Helping people through design

Photo courtesy of Nicholas Fjellberg Swerdlowe. Above: Swerdlowe showing the design process for a new project.

Up-and-coming designer Nicholas Fjellberg Swerdlowe uses design to solve everyday problems

Jess Larsen

Norwegian American Weekly Intern

Scandinavian design – well known for its functionality and minimalism — hit the international design scene in the 1950s. Characterized by sleek and modern looking designs, Scandinavian design as it was in the 50s is still alive and vibrant today.

Norwegian-American and the 2012 international winner of Design Sense, Nicholas Fjellberg Swerdlowe is an emerging designer exemplifying the functionality of Scandinavian design and its beauty in his work.

Son of a Russian-American father and Norwegian mother, Swerdlowe was born in Brooklyn Heights, N.Y., and later moved to Weston, Conn., where he spent his young adult years growing up. Having strong ties to Norway, Swerdlowe’s mother took him and his brother to visit relatives during holiday breaks from school and taught him how to speak and use the language.

Swerdlowe found his interest in design at a young age. His father was an architect and, along with Swerdlowe’s mother, encouraged him to pursue his interests in design. As Swerdlowe said, “My parents have always encouraged me by providing art supplies and allowing me to paint anywhere and on anything.”

Swerdlowe took his talents to the Savannah College of Art and Design for college where he continued to study and express himself graduating in 2012 with a Bachelors of Fine Arts in Industrial Design.

While in college Swerdlowe had the opportunity to study for a summer at the International Summer School at the University of Oslo in Norway. Swerdlowe took two courses – History of Norway and Norwegian Level 2 – yet his fondest memories are those from outside the classroom.

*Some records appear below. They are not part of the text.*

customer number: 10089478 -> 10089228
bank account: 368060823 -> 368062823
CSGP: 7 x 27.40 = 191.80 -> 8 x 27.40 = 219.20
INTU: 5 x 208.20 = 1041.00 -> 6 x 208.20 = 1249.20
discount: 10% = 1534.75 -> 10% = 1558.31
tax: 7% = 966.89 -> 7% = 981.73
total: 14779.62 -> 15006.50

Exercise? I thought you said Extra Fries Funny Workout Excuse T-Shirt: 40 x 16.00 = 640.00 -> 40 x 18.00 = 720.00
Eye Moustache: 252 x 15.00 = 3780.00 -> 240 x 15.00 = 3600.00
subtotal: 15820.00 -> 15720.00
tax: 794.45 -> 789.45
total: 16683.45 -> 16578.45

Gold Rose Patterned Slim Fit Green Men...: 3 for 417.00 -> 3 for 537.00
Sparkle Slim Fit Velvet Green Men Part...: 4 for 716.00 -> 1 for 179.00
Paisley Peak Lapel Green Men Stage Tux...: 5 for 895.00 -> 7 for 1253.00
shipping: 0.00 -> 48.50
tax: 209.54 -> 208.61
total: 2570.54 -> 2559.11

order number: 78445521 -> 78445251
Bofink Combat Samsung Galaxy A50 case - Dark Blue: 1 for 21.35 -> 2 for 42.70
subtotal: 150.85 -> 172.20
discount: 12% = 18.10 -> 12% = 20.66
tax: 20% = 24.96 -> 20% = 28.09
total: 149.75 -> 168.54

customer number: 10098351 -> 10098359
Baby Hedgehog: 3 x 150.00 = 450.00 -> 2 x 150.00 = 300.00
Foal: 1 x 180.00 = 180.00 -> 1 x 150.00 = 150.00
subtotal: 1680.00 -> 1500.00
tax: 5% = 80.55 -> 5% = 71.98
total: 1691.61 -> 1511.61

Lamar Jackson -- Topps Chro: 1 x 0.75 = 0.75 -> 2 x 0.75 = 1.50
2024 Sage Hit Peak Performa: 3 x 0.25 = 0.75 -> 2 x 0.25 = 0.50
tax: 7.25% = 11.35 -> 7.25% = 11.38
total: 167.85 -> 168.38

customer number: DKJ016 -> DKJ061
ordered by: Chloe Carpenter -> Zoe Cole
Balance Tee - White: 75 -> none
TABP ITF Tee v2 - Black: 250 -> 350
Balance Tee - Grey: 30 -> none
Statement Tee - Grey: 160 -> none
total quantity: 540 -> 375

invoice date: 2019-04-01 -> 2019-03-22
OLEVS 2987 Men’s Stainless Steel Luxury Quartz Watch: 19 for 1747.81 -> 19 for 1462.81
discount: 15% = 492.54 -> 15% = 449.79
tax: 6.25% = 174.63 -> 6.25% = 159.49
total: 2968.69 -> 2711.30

“Some of the best memories where from nights out at Chateau Neuf (the student bar located at the Majorstuen stop on the T-bane), the international football tournament, cliff jumping at Bygdøy, summer concerts in the park, and hanging out downtown by the pier with my new friends.”

When asked what inspired him as a designer, Swerdlowe said “Problems. It’s amazing to me that after thousands of years of evolution, we still cannot produce products that are easy to use, simple, and sustainable. What motivates me are the challenges that people face in daily situations, whether it be as simple as serving guests cocktails or as complex as riding a bicycle home with a week’s worth of groceries.”

Swerdlowe’s efforts to create functional, simple, and sustainable products exemplify the important aspects of Scandinavian design and their efforts to help people. Swerdlowe himself stated that “Being Norwegian has put pressure on me to become a good designer” because “Norwegians have an incredible sense of product design and architecture.”

Swerdlowe’s favorite project to date has been the “Sense Space” which is “an adaptive play area designed to encourage muscle development, incidental learning, depth perception and textural exploration for young children with sensory disorders.” Swerdlowe’s inspiration for this project stemmed from his experience in high school as a volunteer teacher’s aid for children with learning as well as physical disabilities. Swerdlowe involved the community in this design project as well by involving families throughout the Savannah area.

Swerdlowe’s “Sense Space” design won first place in the Design Sense competition, which is an award for products that are designed for children with disabilities.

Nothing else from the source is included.